In order to further test the diagnostic efficacy of these hub genes for colon cancer, ROC curve analysis was performed on these five genes (Figure 8). We used gene expression data from GSE87211 for analysis. The dataset contained 363 cases (203 colon tumours and 160 healthy mucosa). AUCs were used to assess the diagnostic accuracy.
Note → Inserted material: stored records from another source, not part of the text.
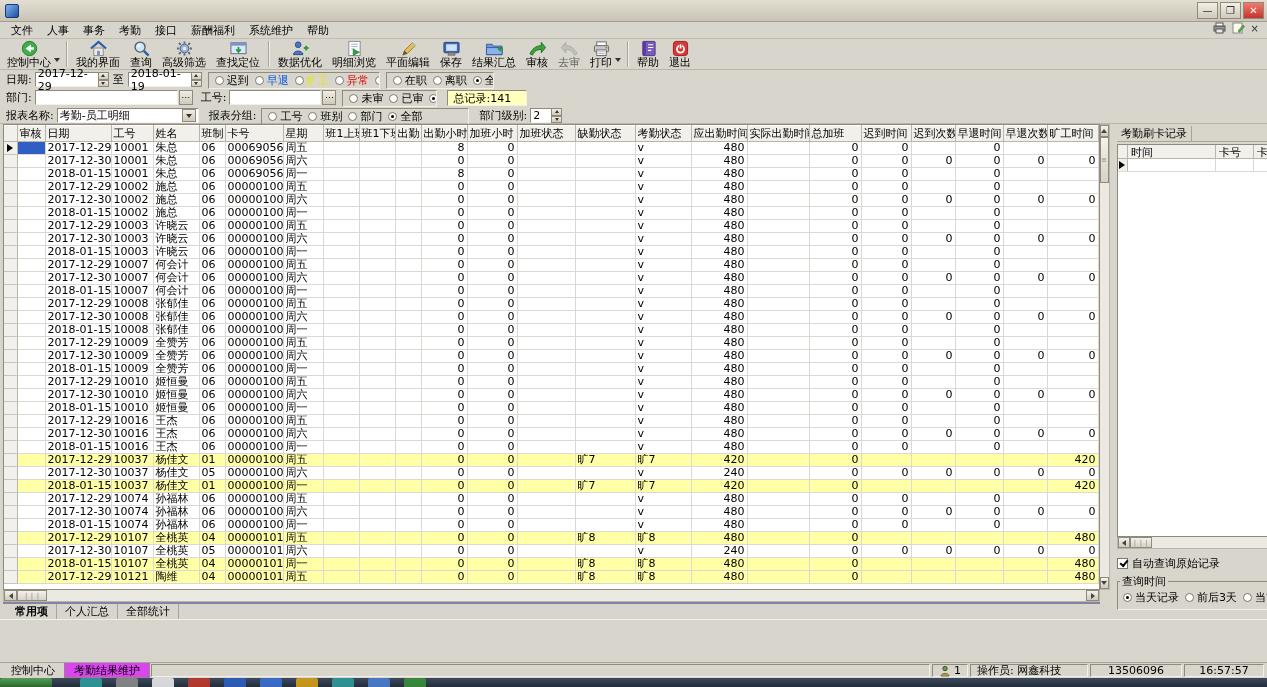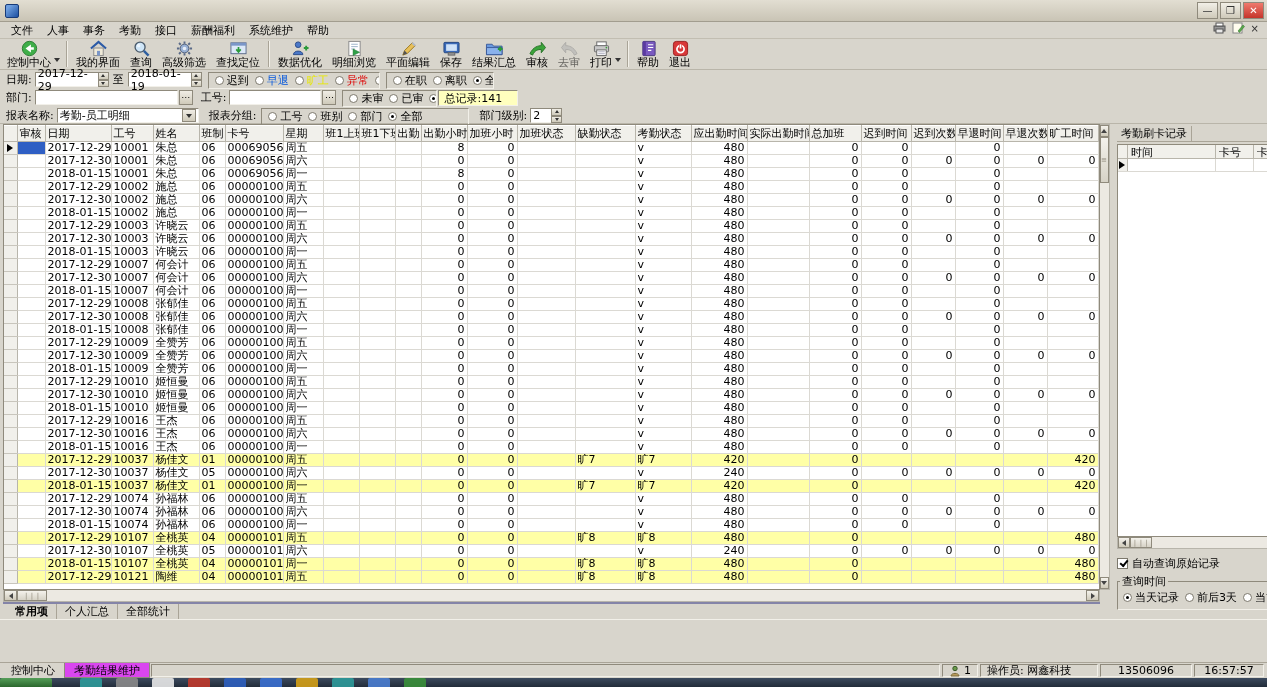--- a/index.html
+++ b/index.html
@@ -424,21 +424,21 @@
         </span>
         <span class="radio-item">
           <span class="rd"></span>
           <span class="rd-lbl">已审</span>
         </span>
         <span class="radio-item">
           <span class="rd sel"></span>
           <span class="rd-lbl">全部</span>
         </span>
       </span>
-    <span class="totalbox" style="margin-left:1px">总记录:141</span>
+    <span class="totalbox" style="margin-left:10px">总记录:141</span>
   </div>
   <div class="frow">
     <span class="flabel">报表名称:</span>
     <span class="sunken selectbox">
       <span class="sel-text">考勤-员工明细</span>
       <span class="sel-btn">
           <i></i>
         </span>
     </span>
     <span class="flabel" style="margin-left:10px">报表分组:</span>
@@ -1515,21 +1515,21 @@
     <span class="sico">
       <svg viewBox="0 0 12 12">
           <circle cx="6" cy="3.5" r="2.2" fill="#6a9a4a" stroke="#3a5a2a"></circle>
           <path d="M2 11 C2 7.5 10 7.5 10 11 Z" fill="#b89a5a" stroke="#7a6a3a"></path>
         </svg>
     </span>
     <span>1</span>
   </span>
   <span class="scell" style="width:118px">操作员: 网鑫科技</span>
   <span class="scell" style="width:92px;justify-content:center">13506096</span>
-  <span class="scell" style="width:70px;justify-content:center">16:57:57</span>
+  <span class="scell" style="width:80px;justify-content:center">16:57:57</span>
 </div>
 
 <div class="taskbar">
   <span class="tk start"></span>
 <span class="tk" style="background: rgb(45, 154, 154);"></span>
     <span class="tk" style="background: rgb(138, 138, 138);"></span>
     <span class="tk" style="background: rgb(232, 232, 232);"></span>
     <span class="tk" style="background: rgb(192, 57, 43);"></span>
     <span class="tk" style="background: rgb(46, 95, 191);"></span>
     <span class="tk" style="background: rgb(58, 111, 208);"></span>

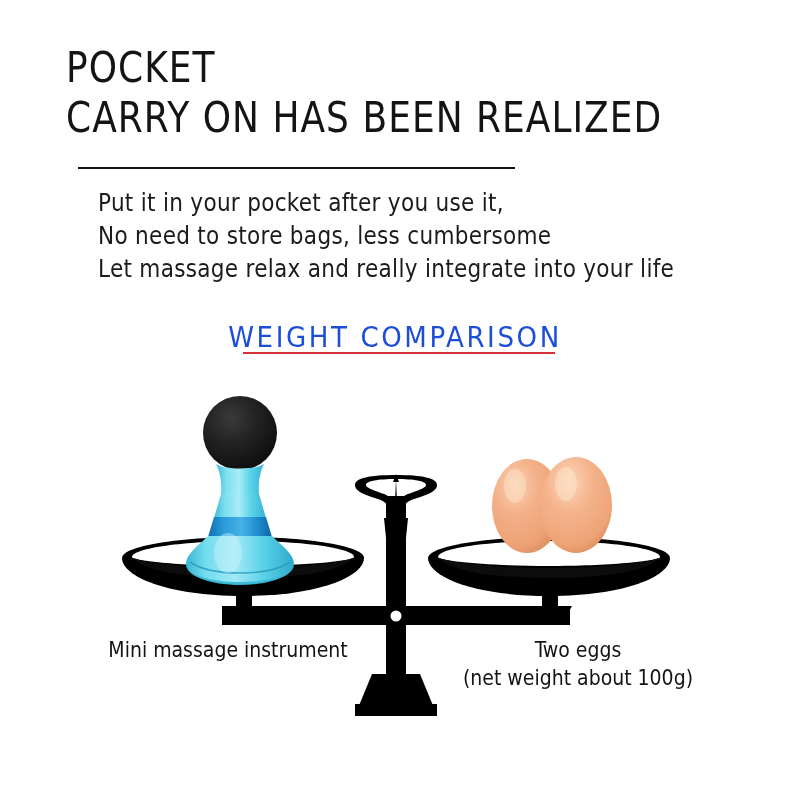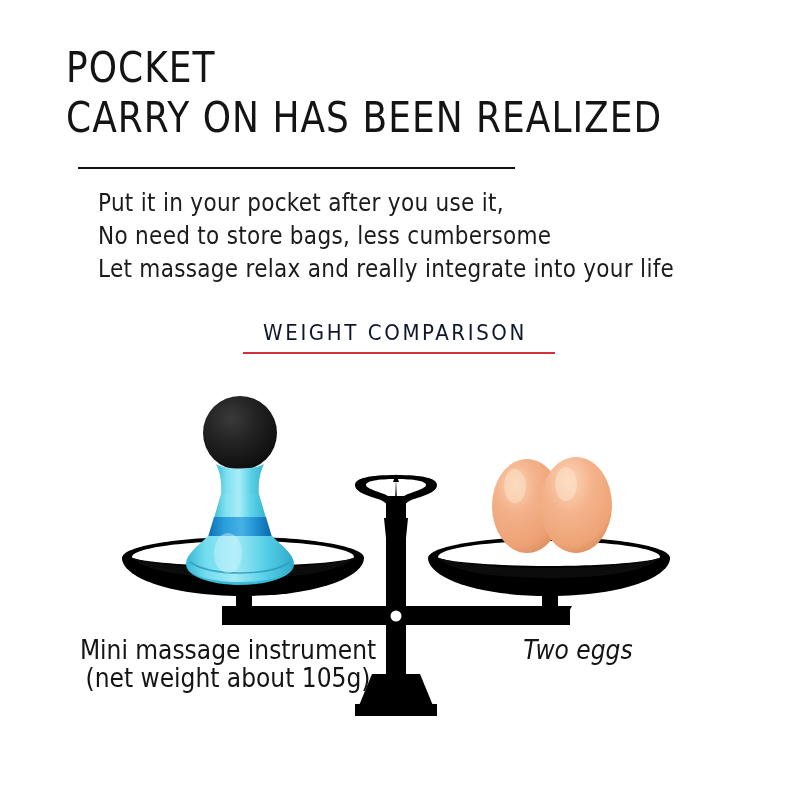--- a/index.html
+++ b/index.html
@@ -66,23 +66,23 @@
   
   #section-title-wrap {
     position: absolute;
     left: 0;
     top: 320px;
     width: 790px;
     text-align: center;
   }
   #section-title {
     font-family: "Liberation Sans Narrow", "DejaVu Sans Condensed", "Liberation Sans", sans-serif;
-    font-size: 22px;
+    font-size: 29px;
     letter-spacing: 2.6px;
-    color: #0f172a;
+    color: #1d4ed8;
     display: inline-block;
     white-space: nowrap;
   }
   #section-title-rule {
     position: absolute;
     left: 243px;
     top: 352px;
     width: 312px;
     height: 2px;
     background: #d4303a;
@@ -96,27 +96,27 @@
     width: 790px;
     height: 345px;
   }
   #scale-svg { display: block; }
 
   
   .caption {
     position: absolute;
     text-align: center;
     font-family: "Liberation Sans Narrow", "DejaVu Sans Condensed", "Liberation Sans", sans-serif;
-    font-size: 26px;
+    font-size: 21px;
     line-height: 28px;
     color: #141414;
     white-space: nowrap;
   }
   #caption-left  { left: 48px;  top: 636px; width: 360px; }
-  #caption-right { left: 398px; top: 636px; width: 360px; font-style: italic; }
+  #caption-right { left: 398px; top: 636px; width: 360px; }
   .caption-sub { display: block; }
 </style>
 </head>
 <body>
 
 <div id="headline">
   <div class="headline-line">POCKET</div>
   <div class="headline-line">CARRY ON HAS BEEN REALIZED</div>
 </div>
 <div id="headline-rule"></div>
@@ -307,17 +307,17 @@
       <ellipse cx="527" cy="128" rx="35" ry="47" fill="url(#gEgg)"></ellipse>
       <ellipse cx="576" cy="127" rx="36" ry="48" fill="url(#gEgg2)"></ellipse>
       <ellipse cx="515" cy="108" rx="11" ry="17" fill="#fde3cb" opacity="0.5"></ellipse>
       <ellipse cx="566" cy="106" rx="11" ry="17" fill="#fde3cb" opacity="0.5"></ellipse>
     </g>
   </svg>
 </div>
 
 <div class="caption" id="caption-left">
   <span class="caption-sub">Mini massage instrument</span>
-  <span class="caption-sub">(net weight about 105g)</span>
 </div>
 <div class="caption" id="caption-right">
   <span class="caption-sub">Two eggs</span>
+  <span class="caption-sub">(net weight about 100g)</span>
 </div>
 
 </body></html>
ROC analysis showed that AUCs for CDK1, CCNB1, CCNA2, MAD2L1, and DLGAP5 were 0.928 (95% CI: 0.901-0.956), 0.931 (95% CI: 0.905-0.956), 0.904 (95% CI: 0.847-0.934), 0.917 (95% CI: 0.887-0.947), and 0.911 (95% CI: 0.881-0.940), respectively.
Figure 8

ROC curves analysis of the five hub genes, CDK1, CCNB1, CCNA2, MAD2L1, and DLGAP5. AUCs were used to assess the five hub genes, and the results showed high diagnostic accuracy.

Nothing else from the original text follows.